Jastrzębianie już nie raz pokazali, że mają mocny zespół i nawet zawodnik wchodzący z ławki jest w stanie pomóc w trudnych chwilach i odmienić losy spotkania. Andrea Gardini ma świadomość, że odpowiednie przygotowanie wszystkich siatkarzy będzie kluczowe w decydującym momencie sezonu. – Zespół jest w formie. Jeśli dokonujemy jakichś zmian czy to w trakcie, czy też przed meczem, nie ma to żadnego związku ze zmęczeniem.

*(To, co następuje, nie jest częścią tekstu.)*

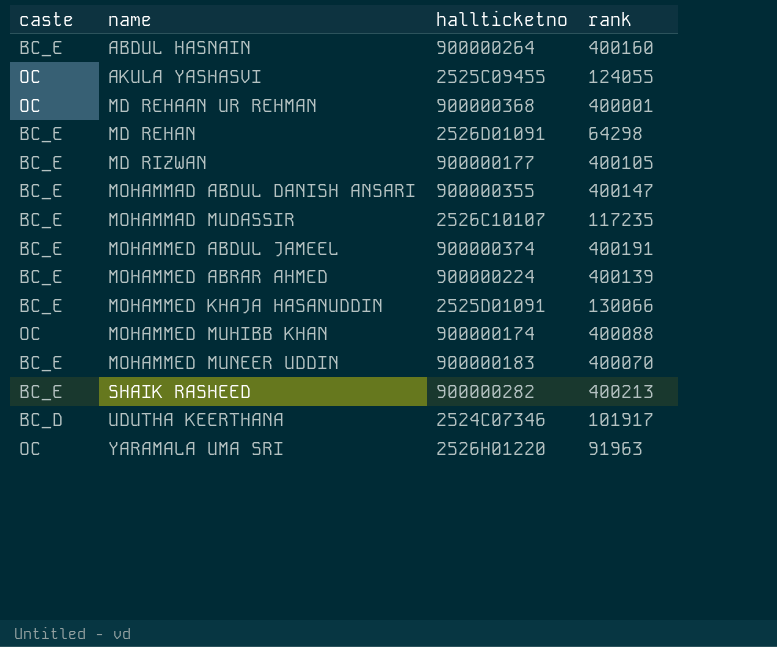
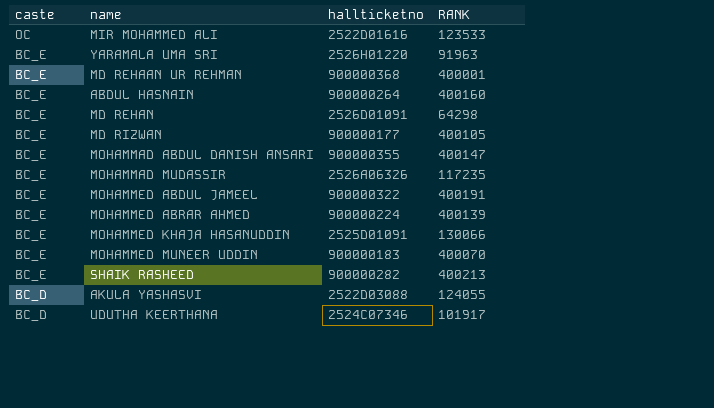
row order: name ascending -> caste descending
column name: rank -> RANK
row MOHAMMED MUHIBB KHAN: OC | 900000174 | 400088 -> none
row MIR MOHAMMED ALI: none -> OC | 2522D01616 | 123533
YARAMALA UMA SRI | caste: OC -> BC_E
MD REHAAN UR REHMAN | caste: OC -> BC_E
MOHAMMAD MUDASSIR | hallticketno: 2526C10107 -> 2526A06326
MOHAMMED ABDUL JAMEEL | hallticketno: 900000374 -> 900000322
AKULA YASHASVI | caste: OC -> BC_D
AKULA YASHASVI | hallticketno: 2525C09455 -> 2522D03088

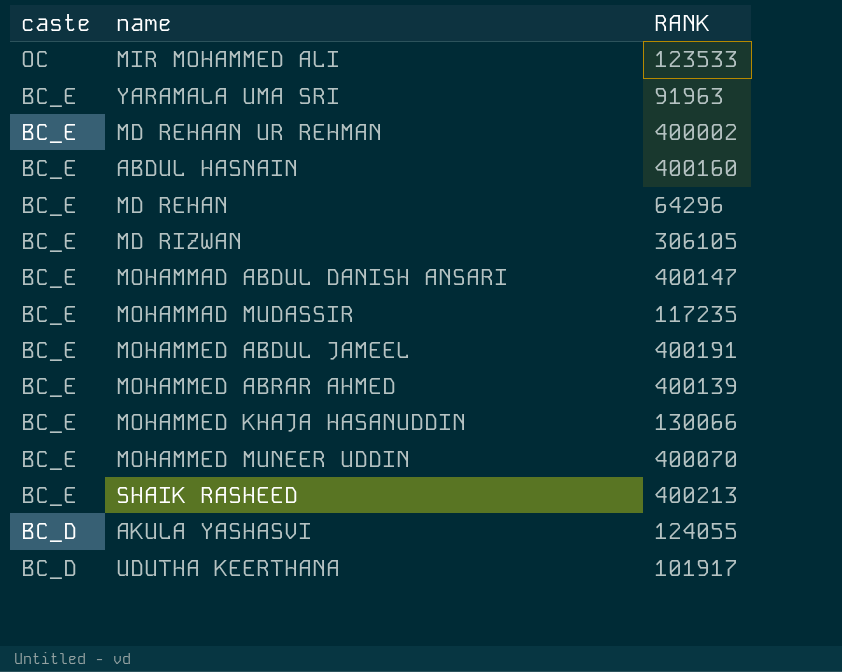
column hallticketno | position: 3 -> none
MD REHAAN UR REHMAN | RANK: 400001 -> 400002
MD REHAN | RANK: 64298 -> 64296
MD RIZWAN | RANK: 400105 -> 306105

Główną ideą jest to, aby przed play-off i turniejem finałowym Pucharu Polski „podgrzać” każdego z zawodników, tak by byli gotowi na te rozstrzygnięcia. Zawodnicy muszą dostać szansę pokazania się. Muszą sprawdzić się w boju. Jesteśmy drużyną, a drużyna to nie tylko sześciu graczy. Udowodniliśmy nie raz, że posiadamy szeroki skład, którym rotujemy i każdy kto wchodzi na boisko, nawet na kilka akcji, jest ważny i pomocny. Moją ideą jest przygotowanie wszystkich zawodników do tych najważniejszych momentów, dlatego każdy z nich w jakimś wymiarze, większym lub mniejszym, dostanie swoją szansę. Na początku było mi trudno, gdyż musiałem poznać drużynę. Zrobić rozeznanie i zrozumieć, jak zawodnicy współpracują ze sobą na boisku. Zwykle korzystam z tych zawodników, którzy są dostępni i nie inaczej będzie teraz. Zobaczymy, jak to wyjdzie w praktyce – zakończył trener Jastrzębskiego Węgla.